I'm the last person to disparage a college education. A good education teaches you to think critically, exposes you to knowledge, and trains you to be inquisitive and open to new ideas throughout your life. It can also prepare you for certain careers, such as engineering or accounting or medicine. But it is far from an automatic guarantee of business success or even a requirement for success. In some cases, it can actually put you four years behind the other runners in the race to achieve.

Many of the newer, most successful businesses in our country were founded by people who learned on the job rather than in college, including Los Angeles restaurant owner Wolfgang Puck, Microsoft founder Bill Gates, Miramax movie-studio head Harvey Weinstein, Apple Computers founder Steve Jobs, and Vogue magazine editor Anna Wintour.

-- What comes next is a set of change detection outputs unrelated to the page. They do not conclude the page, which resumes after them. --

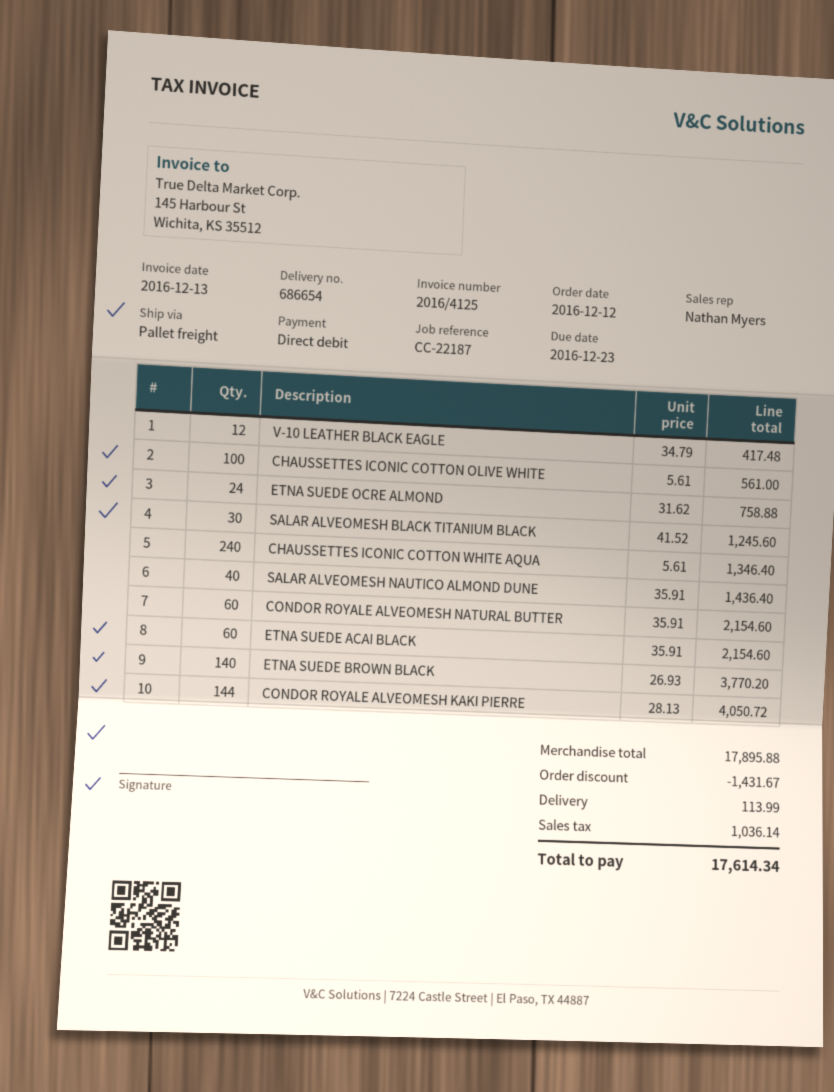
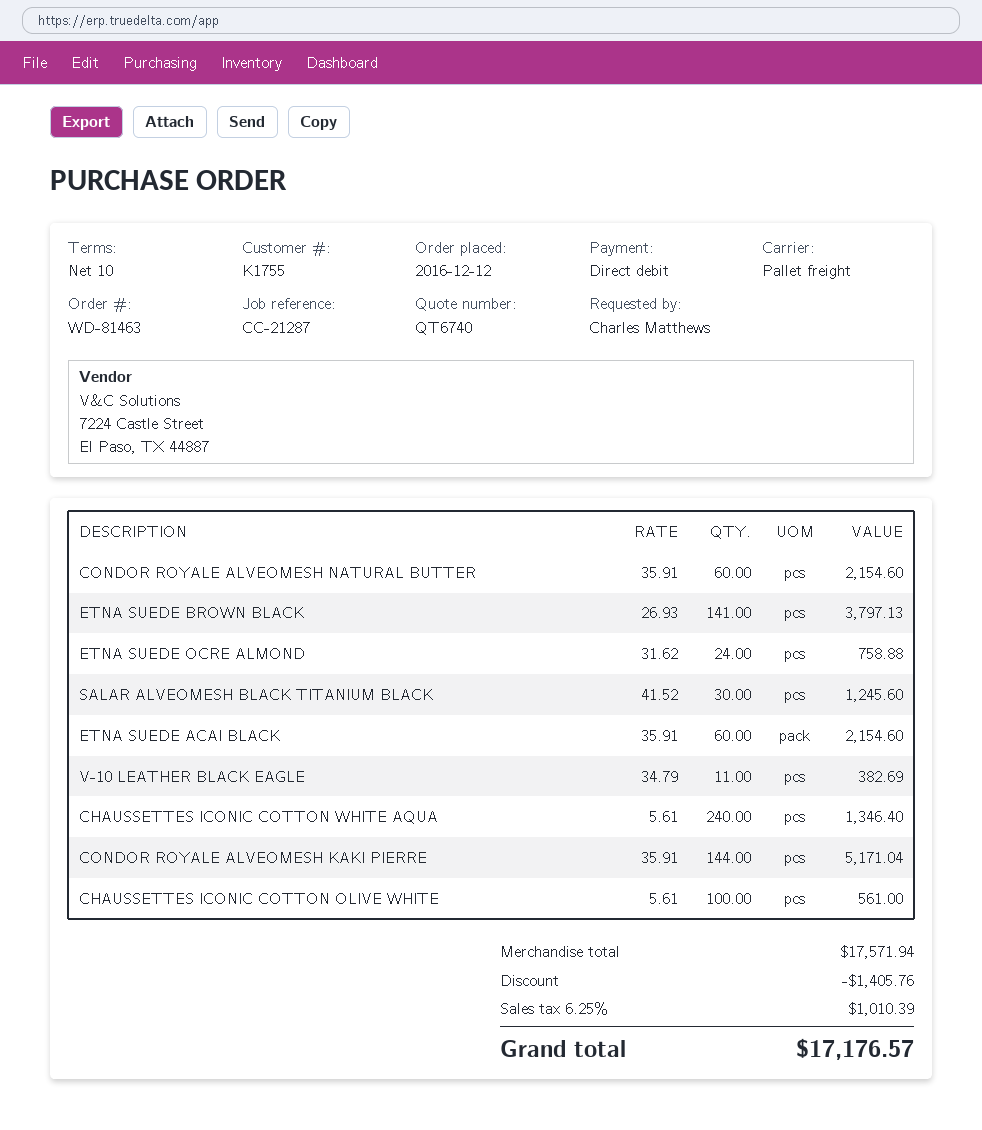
reference: CC-22187 -> CC-21287
V-10 LEATHER BLACK EAGLE: 12 x 34.79 = 417.48 -> 11 x 34.79 = 382.69
SALAR ALVEOMESH NAUTICO ALMOND DUNE: 40 x 35.91 = 1436.40 -> none
ETNA SUEDE BROWN BLACK: 140 x 26.93 = 3770.20 -> 141 x 26.93 = 3797.13
CONDOR ROYALE ALVEOMESH KAKI PIERRE: 144 x 28.13 = 4050.72 -> 144 x 35.91 = 5171.04
subtotal: 17895.88 -> 17571.94
discount: 1431.67 -> 1405.76
shipping: 113.99 -> none
tax: 1036.14 -> 1010.39
total: 17614.34 -> 17176.57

In my own case, I won a football scholarship to college but left after one semester, because I just wasn't learning anything that seemed relevant to my life and my goals for success. Instead, I went to work, and by the age of twenty-four, armed with the confidence and experience I'd gained from my own childhood businesses, I was the CEO of my own corporation. On one occasion, I placed a help-wanted ad in the paper and got forty-eight responses within two hours, forty-three of them from people with college degrees. Here I was, a college dropout, in the position of deciding whether or not to hire a college graduate.

Please don't assume that teaching your son about business at an early age isn't important because he's headed for Princeton. Instead, encourage his business skills-he will be able to pay his own college tuition if he wants to go!